Plot Posterior Predictive Distribution for idealstan Objects

Description

This function is the actual method for generating posterior distributions from a fitted idealstan model.

Usage

## S4 method for signature 'idealstan'
id_plot_ppc(
  object,
  ppc_pred = NULL,
  group = NULL,
  item = NULL,
  combine_item = TRUE,
  type = NULL,
  which_mod = NULL,
  prompt_plot = TRUE,
  observed_only = FALSE,
  ...
)

Arguments

object A fitted idealstan object
ppc_pred The output of the id_post_pred function on a fitted idealstan object
group A character vector of the person or group IDs over which to subset the predictive distribution
item A character vector of the item IDs over which to subset the predictive distribution
combine_item Whether to combine all items together (TRUE) or create one plot for each item (FALSE)
type Whether to plot "continuous" or "discrete" responses
which_mod If you are producing one plot aggregating data across multiple items and you have different item distributions, then you need to specify the item type number to plot (see function documentation in id_estimate).
prompt_plot Whether to expect a user prompt for each plot if multiple plots are produced (defaults to TRUE) If NULL (default), will use the type specified in the data.
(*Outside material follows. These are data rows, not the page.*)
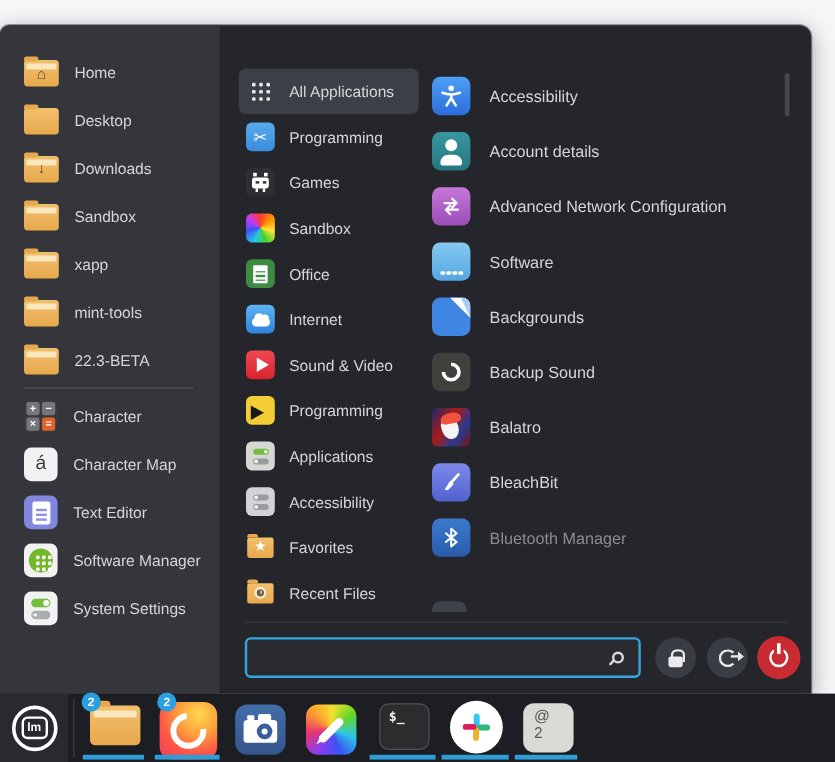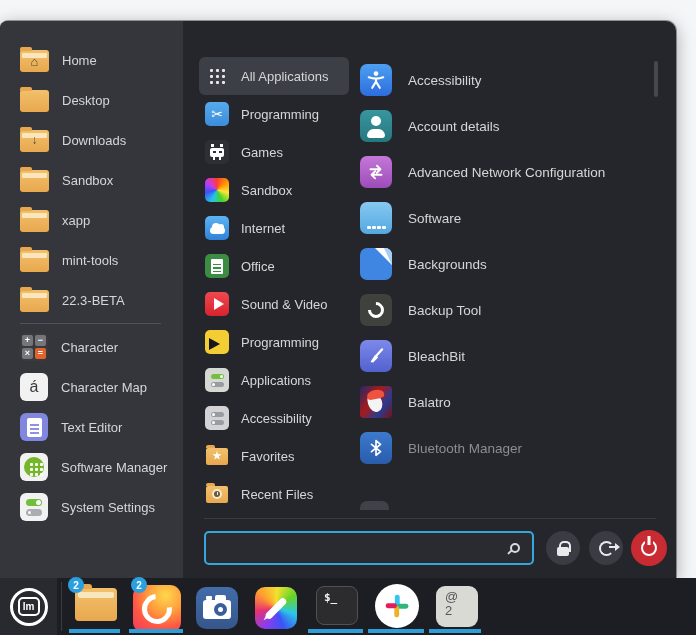"Internet" div.crow { order: before "Office" -> after "Office" }
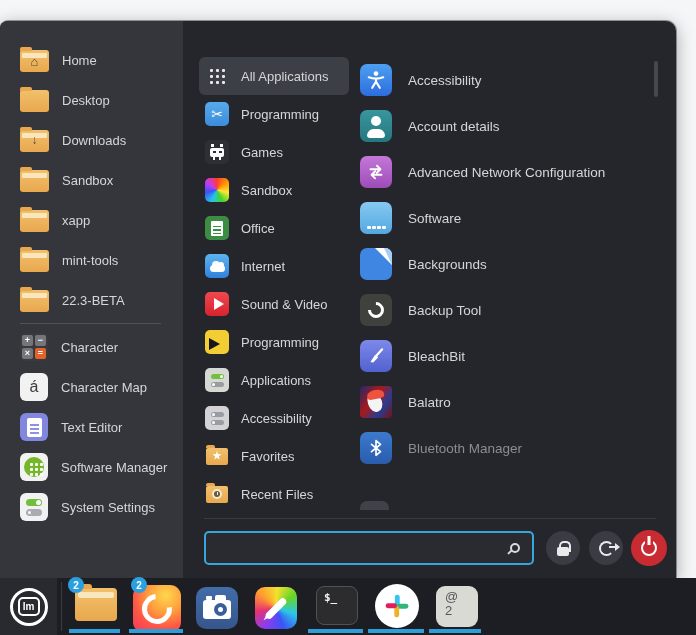"Backup Tool" span.lbl { text: Tool -> Sound }
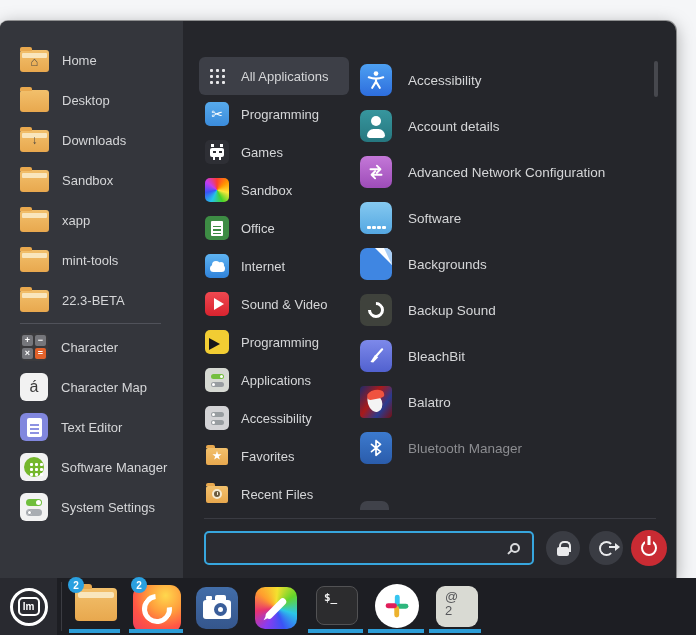"BleachBit" div.arow { order: before "Balatro" -> after "Balatro" }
However, if both continuous and discrete items are present, will throw an error if NULL.
observed_only If the outcome is discrete and has missing data inflation, set to TRUE to only see the observed responses in the plot or FALSE to see all of the responses (missing data category will be the largest).
Other arguments passed on to ppc_bars

Details

This function is a wrapper around ppc_bars, ppc_dens_overlay and ppc_violin_grouped that plots the posterior predictive distribution derived from id_post_pred against the original data. Because idealstan allows for different distributions for each item, this function can either produce one predictive distribution for all items (the default) or it can produce one distribution for each item (set combine_item to FALSE). The latter is helpful if you have mixed distributions between items, such as continuous and dichotomous values. You can also subset the posterior predictions over legislators/persons or bills/item sby specifying the ID of each in the original data as a character vector. Only persons or items can be specified, not both.

If you specify a value for group that is either a person ID or a group ID (depending on whether a person or group-level model was fit), then you can see the posterior distributions for those specific persons. Similarly, if an item ID is passed to item, you can see how well the model predictions compare to the true values for that specific item.